### Assignment
Quote all of the data that follows exactly as written, skipping the images.
** Material supplied follows **
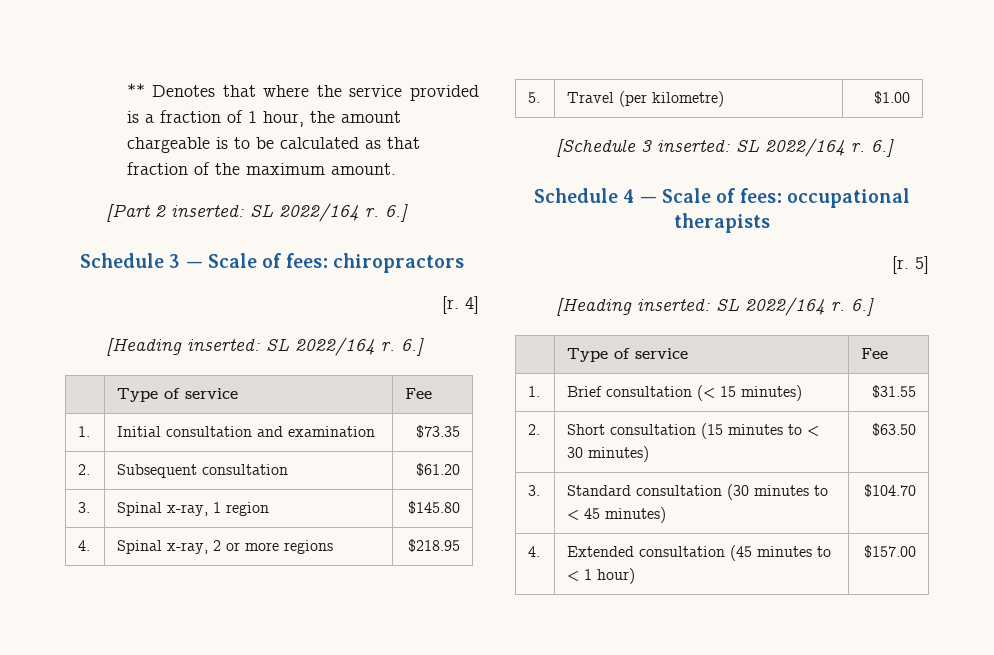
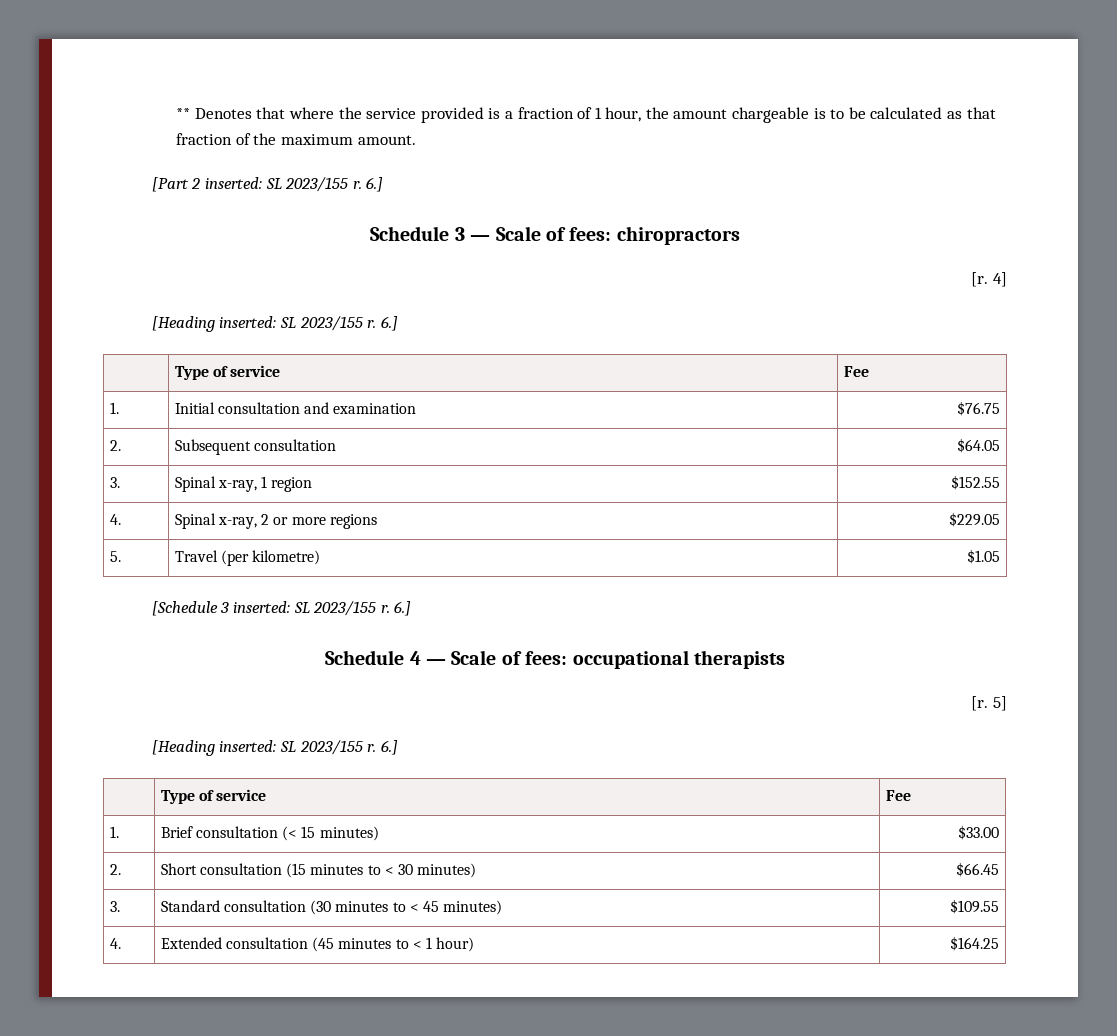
- [Part 2 inserted: SL 2022/164 r.
+ [Part 2 inserted: SL 2023/155 r.
  4]
- [Heading inserted: SL 2022/164 r.
+ [Heading inserted: SL 2023/155 r.
- 1. | Initial consultation and examination | $73.35
+ 1. | Initial consultation and examination | $76.75
- 2. | Subsequent consultation | $61.20
+ 2. | Subsequent consultation | $64.05
- 3. | Spinal x-ray, 1 region | $145.80
+ 3. | Spinal x-ray, 1 region | $152.55
- 4. | Spinal x-ray, 2 or more regions | $218.95
+ 4. | Spinal x-ray, 2 or more regions | $229.05
- 5. | Travel (per kilometre) | $1.00
+ 5. | Travel (per kilometre) | $1.05
- [Schedule 3 inserted: SL 2022/164 r.
+ [Schedule 3 inserted: SL 2023/155 r.
  5]
- [Heading inserted: SL 2022/164 r.
+ [Heading inserted: SL 2023/155 r.
- 1. | Brief consultation (< 15 minutes) | $31.55
+ 1. | Brief consultation (< 15 minutes) | $33.00
- 2. | Short consultation (15 minutes to < 30 minutes) | $63.50
+ 2. | Short consultation (15 minutes to < 30 minutes) | $66.45
- 3. | Standard consultation (30 minutes to < 45 minutes) | $104.70
+ 3. | Standard consultation (30 minutes to < 45 minutes) | $109.55
- 4. | Extended consultation (45 minutes to < 1 hour) | $157.00
+ 4. | Extended consultation (45 minutes to < 1 hour) | $164.25

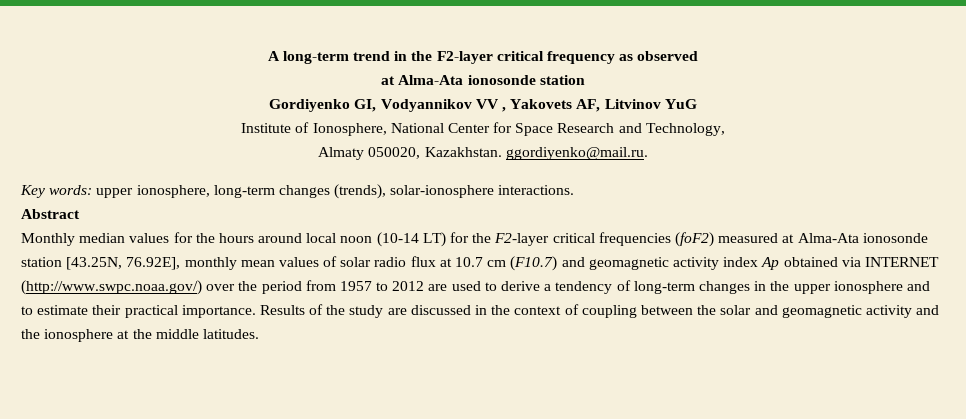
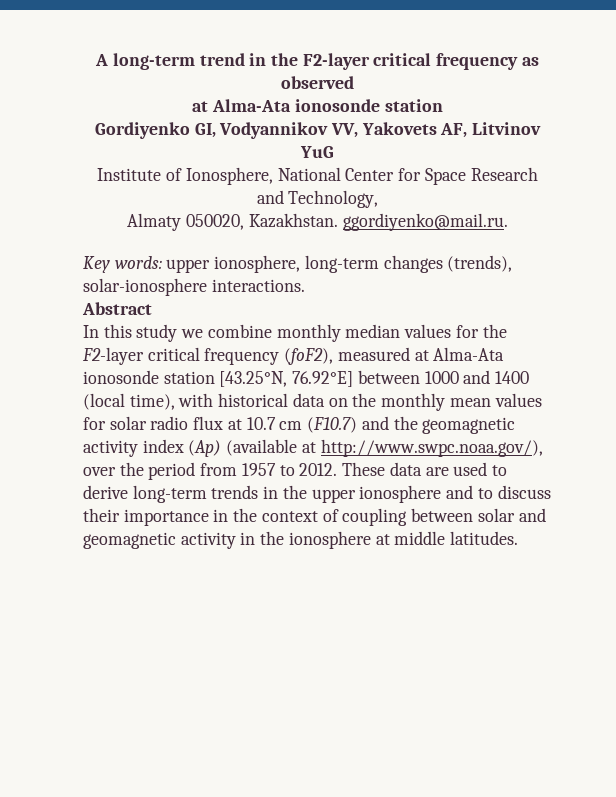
- Gordiyenko GI, Vodyannikov VV , Yakovets AF, Litvinov YuG
+ Gordiyenko GI, Vodyannikov VV, Yakovets AF, Litvinov YuG
- Monthly median values for the hours around local noon (10-14 LT) for the F2-layer critical frequencies (foF2) measured at Alma-Ata ionosonde station [43.25N, 76.92E], monthly mean values of solar radio flux at 10.7 cm (F10.7) and geomagnetic activity index Ap obtained via INTERNET (http://www.swpc.noaa.gov/) over the period from 1957 to 2012 are used to derive a tendency of long-term changes in the upper ionosphere and to estimate their practical importance. Results of the study are discussed in the context of coupling between the solar and geomagnetic activity and the ionosphere at the middle latitudes.
+ In this study we combine monthly median values for the F2-layer critical frequency (foF2), measured at Alma-Ata ionosonde station [43.25°N, 76.92°E] between 1000 and 1400 (local time), with historical data on the monthly mean values for solar radio flux at 10.7 cm (F10.7) and the geomagnetic activity index (Ap) (available at http://www.swpc.noaa.gov/), over the period from 1957 to 2012. These data are used to derive long-term trends in the upper ionosphere and to discuss their importance in the context of coupling between solar and geomagnetic activity in the ionosphere at middle latitudes.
** End of Material supplied **
### Solution for this problem
- [Part 2 inserted: SL 2022/164 r.
+ [Part 2 inserted: SL 2023/155 r.
  4]
- [Heading inserted: SL 2022/164 r.
+ [Heading inserted: SL 2023/155 r.
- 1. | Initial consultation and examination | $73.35
+ 1. | Initial consultation and examination | $76.75
- 2. | Subsequent consultation | $61.20
+ 2. | Subsequent consultation | $64.05
- 3. | Spinal x-ray, 1 region | $145.80
+ 3. | Spinal x-ray, 1 region | $152.55
- 4. | Spinal x-ray, 2 or more regions | $218.95
+ 4. | Spinal x-ray, 2 or more regions | $229.05
- 5. | Travel (per kilometre) | $1.00
+ 5. | Travel (per kilometre) | $1.05
- [Schedule 3 inserted: SL 2022/164 r.
+ [Schedule 3 inserted: SL 2023/155 r.
  5]
- [Heading inserted: SL 2022/164 r.
+ [Heading inserted: SL 2023/155 r.
- 1. | Brief consultation (< 15 minutes) | $31.55
+ 1. | Brief consultation (< 15 minutes) | $33.00
- 2. | Short consultation (15 minutes to < 30 minutes) | $63.50
+ 2. | Short consultation (15 minutes to < 30 minutes) | $66.45
- 3. | Standard consultation (30 minutes to < 45 minutes) | $104.70
+ 3. | Standard consultation (30 minutes to < 45 minutes) | $109.55
- 4. | Extended consultation (45 minutes to < 1 hour) | $157.00
+ 4. | Extended consultation (45 minutes to < 1 hour) | $164.25

- Gordiyenko GI, Vodyannikov VV , Yakovets AF, Litvinov YuG
+ Gordiyenko GI, Vodyannikov VV, Yakovets AF, Litvinov YuG
- Monthly median values for the hours around local noon (10-14 LT) for the F2-layer critical frequencies (foF2) measured at Alma-Ata ionosonde station [43.25N, 76.92E], monthly mean values of solar radio flux at 10.7 cm (F10.7) and geomagnetic activity index Ap obtained via INTERNET (http://www.swpc.noaa.gov/) over the period from 1957 to 2012 are used to derive a tendency of long-term changes in the upper ionosphere and to estimate their practical importance. Results of the study are discussed in the context of coupling between the solar and geomagnetic activity and the ionosphere at the middle latitudes.
+ In this study we combine monthly median values for the F2-layer critical frequency (foF2), measured at Alma-Ata ionosonde station [43.25°N, 76.92°E] between 1000 and 1400 (local time), with historical data on the monthly mean values for solar radio flux at 10.7 cm (F10.7) and the geomagnetic activity index (Ap) (available at http://www.swpc.noaa.gov/), over the period from 1957 to 2012. These data are used to derive long-term trends in the upper ionosphere and to discuss their importance in the context of coupling between solar and geomagnetic activity in the ionosphere at middle latitudes.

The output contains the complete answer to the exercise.